There are dozens of stem splitter apps, websites, and plugins out there. Most of them are running the same handful of AI models underneath. The app name on the label matters a lot less than which model is actually doing the work.
Understanding the models helps you make better choices about which tools to trust, what quality to expect, and why different tools sometimes produce very different results on the same track.
Why the model matters more than the app name
Stem separation as a field is largely built on open-source research. The major models, Demucs, MDX-Net, HTDemucs, and the VR Architecture variants, are all publicly available. Any developer can build an application on top of them, and many do.
This means two apps that look totally different on the surface might be producing identical outputs. Conversely, two apps that look similar might be using different model versions or fine-tunes that produce noticeably different quality.
When you’re comparing stem splitters, ask which model they’re using. If they don’t tell you, that’s worth knowing too.
The complete guide to stem splitting covers how these tools fit into broader workflows. But if you want to understand what’s actually happening under the hood, the models are where to start. The how AI stem separation works post goes into the underlying mechanics in more detail.
Where Demucs came from
Demucs was published by Meta AI (Facebook Research) in 2019. It was one of the first deep learning models specifically designed for music source separation to achieve competitive results against older signal-processing approaches.
The original Demucs architecture is a U-Net-based model that works directly in the waveform domain. It takes raw audio as input and outputs raw audio for each stem, no intermediate frequency conversion. That time-domain approach was somewhat novel at the time and gave Demucs a particular character: generally good transient handling, which matters a lot for drums and percussion.
The benchmark dataset for this field is MUSDB18, a collection of 150 multi-track songs with ground-truth stems. SDR (Signal-to-Distortion Ratio) is the standard metric, measuring in decibels how well an estimated stem matches the original isolated source. Higher SDR means cleaner separation. Original Demucs scored competitively on MUSDB18 when it launched, and it established Meta AI as a serious player in the separation space.
What MDX-Net was built to solve
MDX-Net came out of the 2021 Sony Music Demixing Challenge, a competition specifically designed to push the state of music source separation forward.
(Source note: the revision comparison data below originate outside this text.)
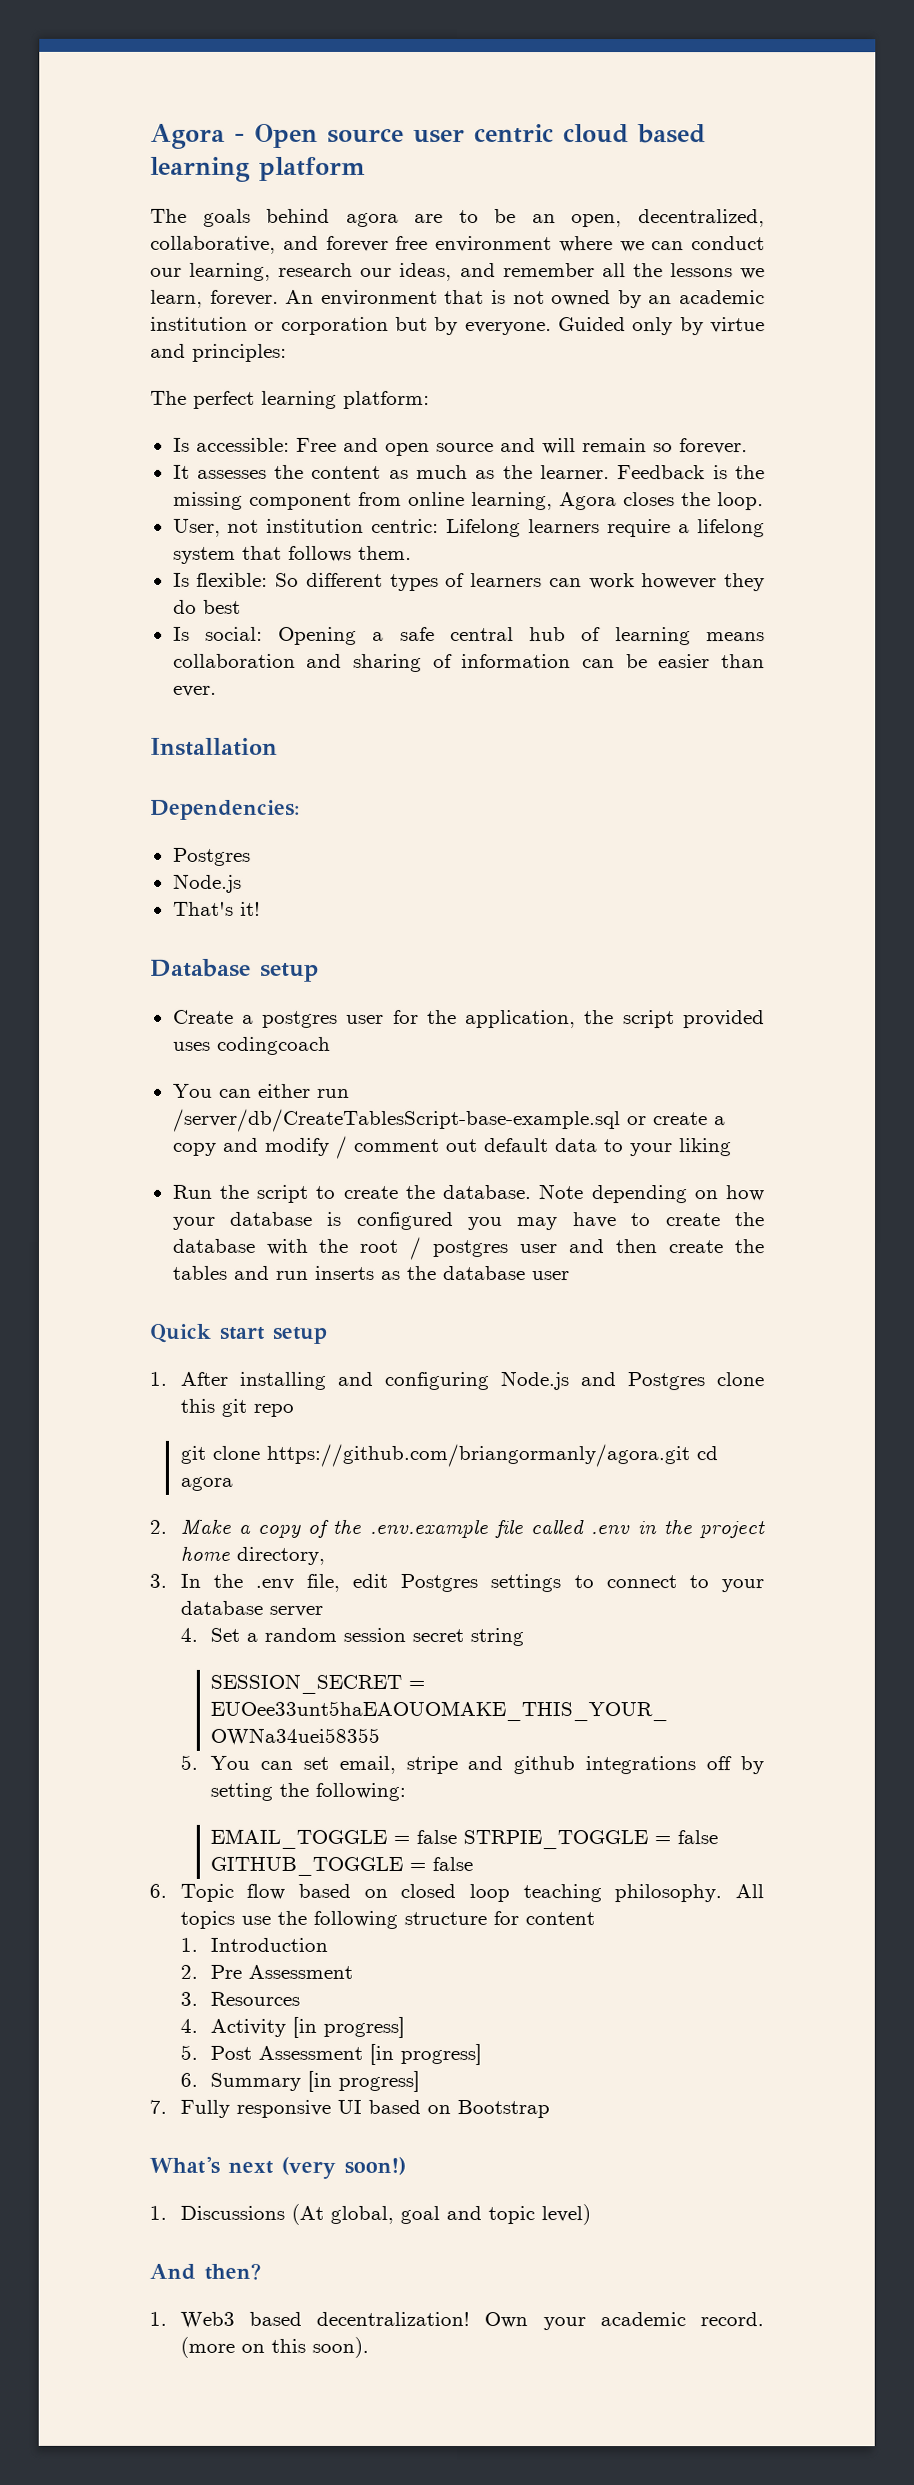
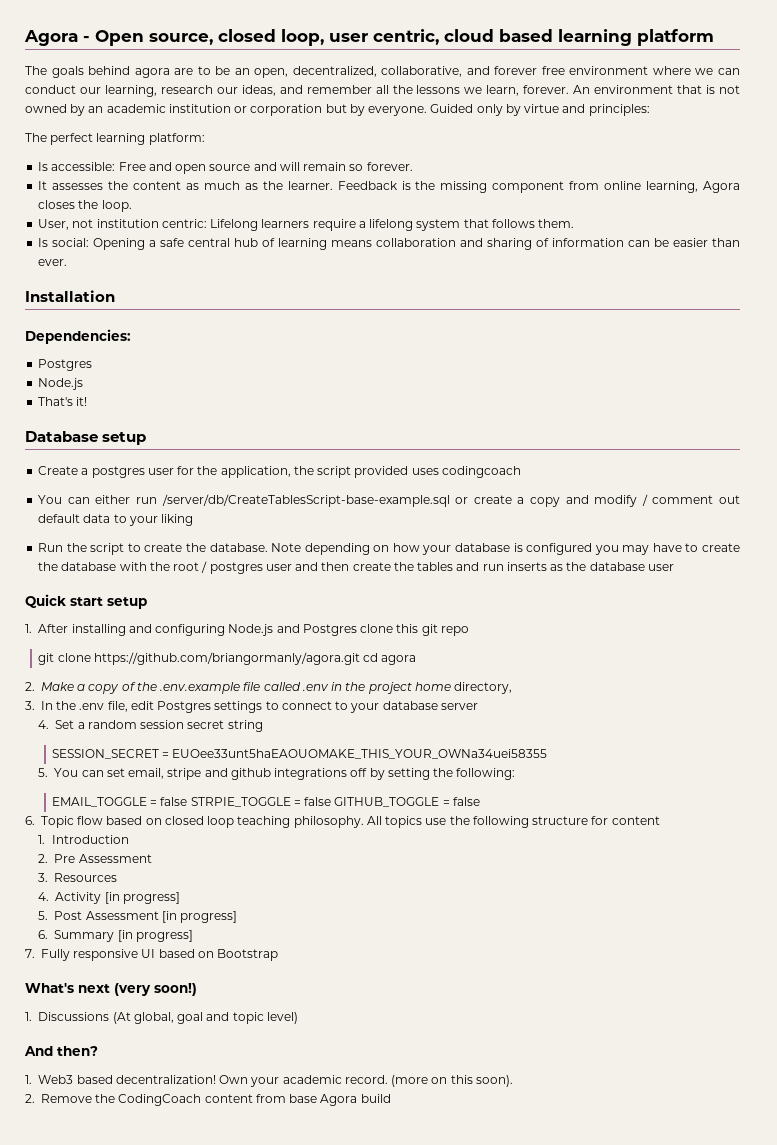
[327,124,554,144] source user centric -> [149,29,439,46] source, closed loop, user centric,
[172,572,766,592] [172,599,241,614] // Is flexible: So different types of learners can work however they do best -> (575, 223) none
(369, 2347) none -> [25,1094,391,1106] // 2. Remove the CodingCoach content from base Agora build

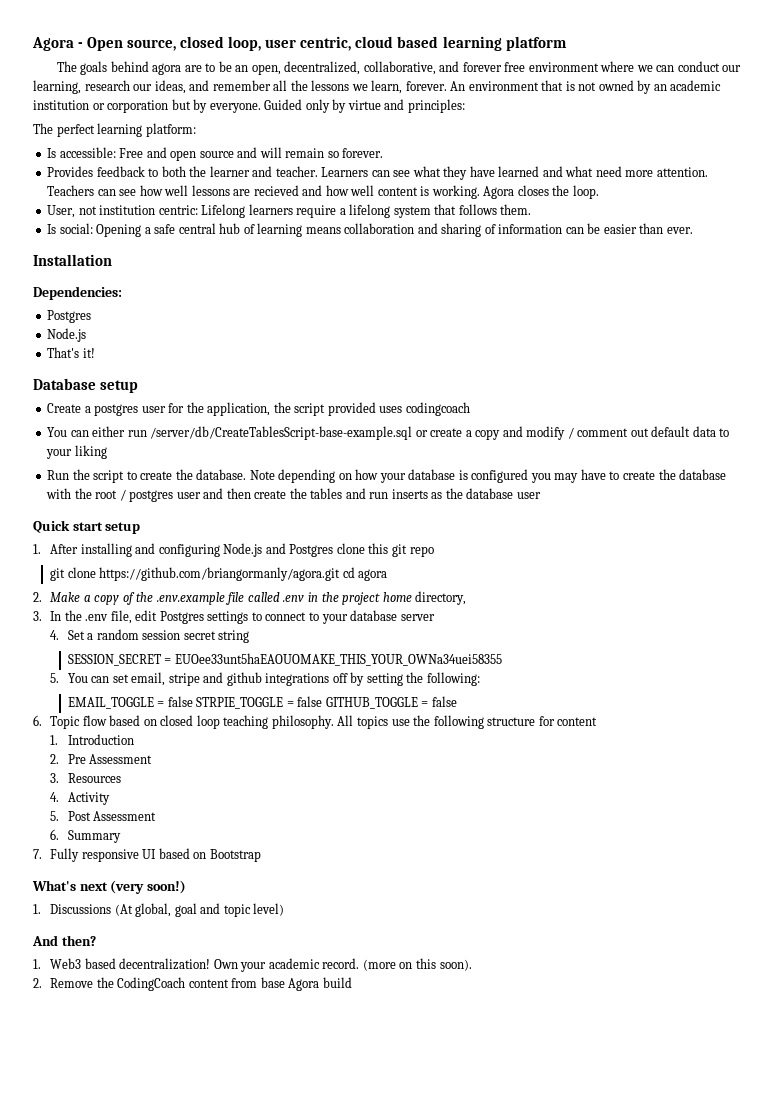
[38,181,699,193] It assesses the content as much as the learner. Feedback is the missing component from online learning, -> [47,166,708,180] [47,185,480,199] Provides feedback to both the learner and teacher. Learners can see what they have learned and what need more attention. Teachers can see how well lessons are recieved and how well content is working.
[104,892,180,904] [in progress] -> (110, 798) none
[161,911,238,923] [in progress] -> (157, 816) none
[117,930,193,942] [in progress] -> (121, 836) none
The challenge produced several architectures, and MDX-Net was among the strongest performers.
Where Demucs worked in the time domain, MDX-Net takes a different approach: it operates on spectrograms. A spectrogram is a visual representation of audio frequency content over time, and it turns out that modeling frequency patterns can be very effective for separating instruments that occupy distinct spectral regions.
MDX-Net’s architecture processes the complex spectrogram of a mixed signal and estimates masks for each source. The masks are then applied to recover the individual stems. This spectral approach gives MDX-Net some particular strengths: it tends to handle cases where instruments are spectrally separated fairly cleanly, and it often performs well on instrumental stems where the frequency structure is more predictable.
One limitation: purely spectrogram-based models can sometimes produce metallic or “phasey” artifacts, especially on transients. This is a known trade-off of the spectral approach and part of why hybrid models became the next step.
HTDemucs: the current standard
HTDemucs, published in 2022 and detailed in the accompanying academic paper, is the model that most serious tools use today. It’s a hybrid domain model, meaning it processes audio in both the time domain (like original Demucs) and the frequency domain (like MDX-Net) simultaneously, then combines those estimates.
The architecture splits processing into two parallel streams. A waveform encoder handles the time-domain pass, capturing transients and temporal structure. A spectrogram encoder handles the frequency-domain pass, capturing spectral patterns. A cross-domain transformer then allows these two streams to exchange information, so the model can use time-domain context to inform spectral decisions and vice versa.
The result is a meaningful improvement in SDR scores over the original Demucs across all four stems on MUSDB18. The gains are particularly notable on bass and “other” (non-rhythmic instruments), which benefited from the combined time and frequency perspective.
HTDemucs is open source and available via the Demucs GitHub repository alongside the original models.
Which model handles what best
This is where it gets practical. Not every model is equally good at every stem.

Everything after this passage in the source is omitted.